YOUR OBJECTIVE: Omit the images and output every line of the data below exactly.

** DATA RECORDS follows **

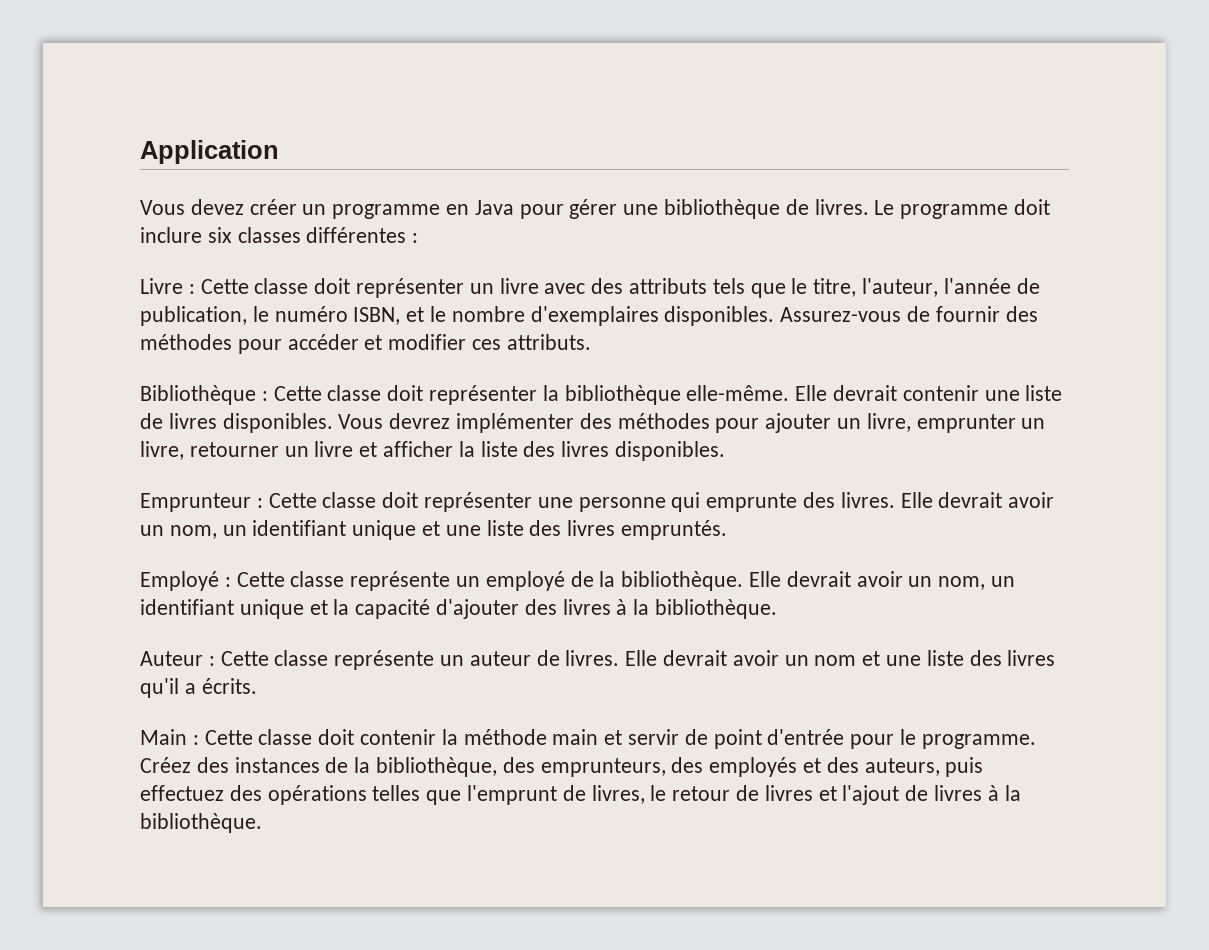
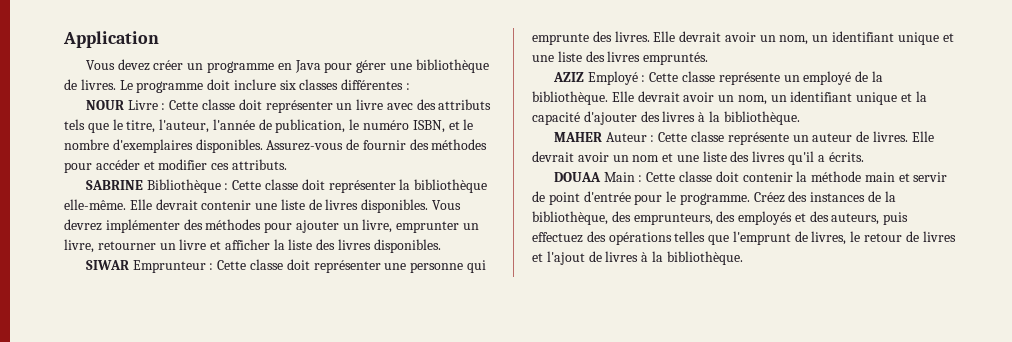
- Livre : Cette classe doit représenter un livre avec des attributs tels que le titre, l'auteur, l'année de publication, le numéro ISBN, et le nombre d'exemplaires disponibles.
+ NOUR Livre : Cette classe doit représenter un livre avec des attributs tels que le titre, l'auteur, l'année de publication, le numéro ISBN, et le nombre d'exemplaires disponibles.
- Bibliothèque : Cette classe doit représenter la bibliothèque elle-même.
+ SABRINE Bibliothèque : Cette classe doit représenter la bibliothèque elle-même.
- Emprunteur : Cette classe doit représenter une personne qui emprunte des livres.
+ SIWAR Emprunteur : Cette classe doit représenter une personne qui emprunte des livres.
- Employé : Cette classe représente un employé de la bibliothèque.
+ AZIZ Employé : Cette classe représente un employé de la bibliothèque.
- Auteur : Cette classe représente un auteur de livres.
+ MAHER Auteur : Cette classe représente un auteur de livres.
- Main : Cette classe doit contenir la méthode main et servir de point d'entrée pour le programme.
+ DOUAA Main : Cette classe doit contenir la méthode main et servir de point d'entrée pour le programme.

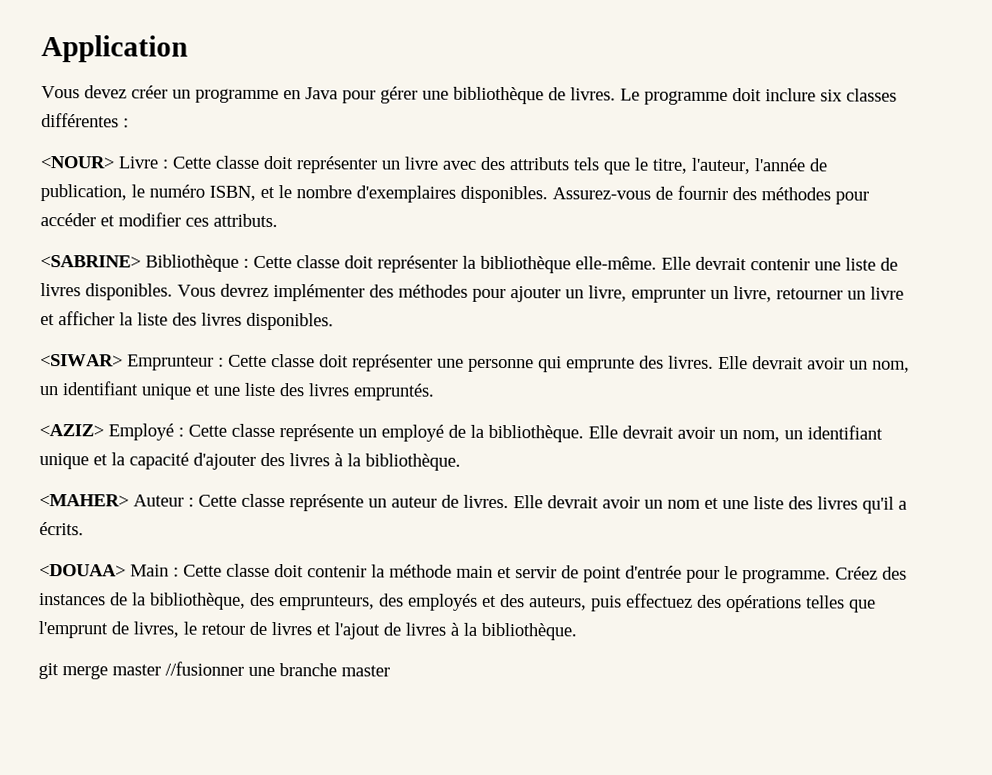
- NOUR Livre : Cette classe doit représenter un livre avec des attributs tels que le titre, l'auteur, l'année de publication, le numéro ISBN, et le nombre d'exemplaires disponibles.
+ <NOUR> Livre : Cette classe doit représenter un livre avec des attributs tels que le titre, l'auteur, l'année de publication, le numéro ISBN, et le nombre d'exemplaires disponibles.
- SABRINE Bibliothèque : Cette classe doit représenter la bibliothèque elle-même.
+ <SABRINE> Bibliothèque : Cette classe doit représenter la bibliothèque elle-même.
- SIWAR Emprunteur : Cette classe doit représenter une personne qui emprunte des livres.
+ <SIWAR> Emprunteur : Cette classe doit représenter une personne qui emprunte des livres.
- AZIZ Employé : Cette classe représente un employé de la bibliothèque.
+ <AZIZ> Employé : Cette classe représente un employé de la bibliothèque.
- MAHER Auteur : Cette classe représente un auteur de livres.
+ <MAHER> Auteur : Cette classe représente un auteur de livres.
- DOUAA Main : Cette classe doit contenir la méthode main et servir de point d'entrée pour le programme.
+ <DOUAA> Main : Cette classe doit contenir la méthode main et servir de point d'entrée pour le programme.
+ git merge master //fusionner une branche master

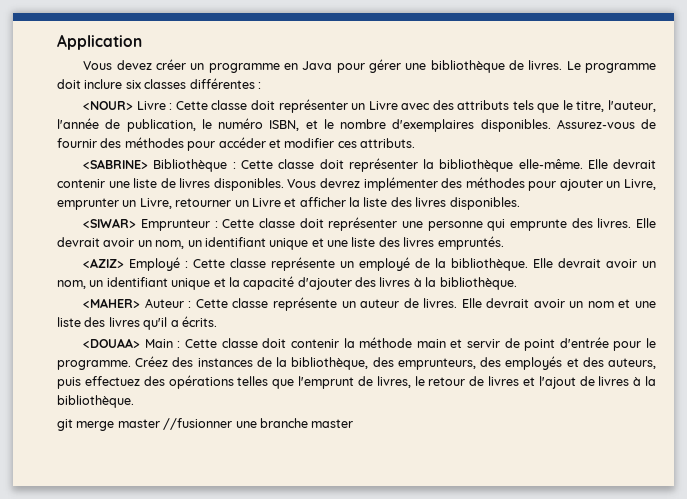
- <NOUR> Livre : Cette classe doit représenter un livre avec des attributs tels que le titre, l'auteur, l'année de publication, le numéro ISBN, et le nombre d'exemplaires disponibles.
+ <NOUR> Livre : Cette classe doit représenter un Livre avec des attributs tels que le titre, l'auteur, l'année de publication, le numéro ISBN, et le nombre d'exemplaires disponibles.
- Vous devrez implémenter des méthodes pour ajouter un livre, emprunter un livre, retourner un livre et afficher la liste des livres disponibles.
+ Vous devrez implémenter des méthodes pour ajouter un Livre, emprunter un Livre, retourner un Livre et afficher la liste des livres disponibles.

** End of DATA RECORDS **

RESULT:
- Livre : Cette classe doit représenter un livre avec des attributs tels que le titre, l'auteur, l'année de publication, le numéro ISBN, et le nombre d'exemplaires disponibles.
+ NOUR Livre : Cette classe doit représenter un livre avec des attributs tels que le titre, l'auteur, l'année de publication, le numéro ISBN, et le nombre d'exemplaires disponibles.
- Bibliothèque : Cette classe doit représenter la bibliothèque elle-même.
+ SABRINE Bibliothèque : Cette classe doit représenter la bibliothèque elle-même.
- Emprunteur : Cette classe doit représenter une personne qui emprunte des livres.
+ SIWAR Emprunteur : Cette classe doit représenter une personne qui emprunte des livres.
- Employé : Cette classe représente un employé de la bibliothèque.
+ AZIZ Employé : Cette classe représente un employé de la bibliothèque.
- Auteur : Cette classe représente un auteur de livres.
+ MAHER Auteur : Cette classe représente un auteur de livres.
- Main : Cette classe doit contenir la méthode main et servir de point d'entrée pour le programme.
+ DOUAA Main : Cette classe doit contenir la méthode main et servir de point d'entrée pour le programme.

- NOUR Livre : Cette classe doit représenter un livre avec des attributs tels que le titre, l'auteur, l'année de publication, le numéro ISBN, et le nombre d'exemplaires disponibles.
+ <NOUR> Livre : Cette classe doit représenter un livre avec des attributs tels que le titre, l'auteur, l'année de publication, le numéro ISBN, et le nombre d'exemplaires disponibles.
- SABRINE Bibliothèque : Cette classe doit représenter la bibliothèque elle-même.
+ <SABRINE> Bibliothèque : Cette classe doit représenter la bibliothèque elle-même.
- SIWAR Emprunteur : Cette classe doit représenter une personne qui emprunte des livres.
+ <SIWAR> Emprunteur : Cette classe doit représenter une personne qui emprunte des livres.
- AZIZ Employé : Cette classe représente un employé de la bibliothèque.
+ <AZIZ> Employé : Cette classe représente un employé de la bibliothèque.
- MAHER Auteur : Cette classe représente un auteur de livres.
+ <MAHER> Auteur : Cette classe représente un auteur de livres.
- DOUAA Main : Cette classe doit contenir la méthode main et servir de point d'entrée pour le programme.
+ <DOUAA> Main : Cette classe doit contenir la méthode main et servir de point d'entrée pour le programme.
+ git merge master //fusionner une branche master

- <NOUR> Livre : Cette classe doit représenter un livre avec des attributs tels que le titre, l'auteur, l'année de publication, le numéro ISBN, et le nombre d'exemplaires disponibles.
+ <NOUR> Livre : Cette classe doit représenter un Livre avec des attributs tels que le titre, l'auteur, l'année de publication, le numéro ISBN, et le nombre d'exemplaires disponibles.
- Vous devrez implémenter des méthodes pour ajouter un livre, emprunter un livre, retourner un livre et afficher la liste des livres disponibles.
+ Vous devrez implémenter des méthodes pour ajouter un Livre, emprunter un Livre, retourner un Livre et afficher la liste des livres disponibles.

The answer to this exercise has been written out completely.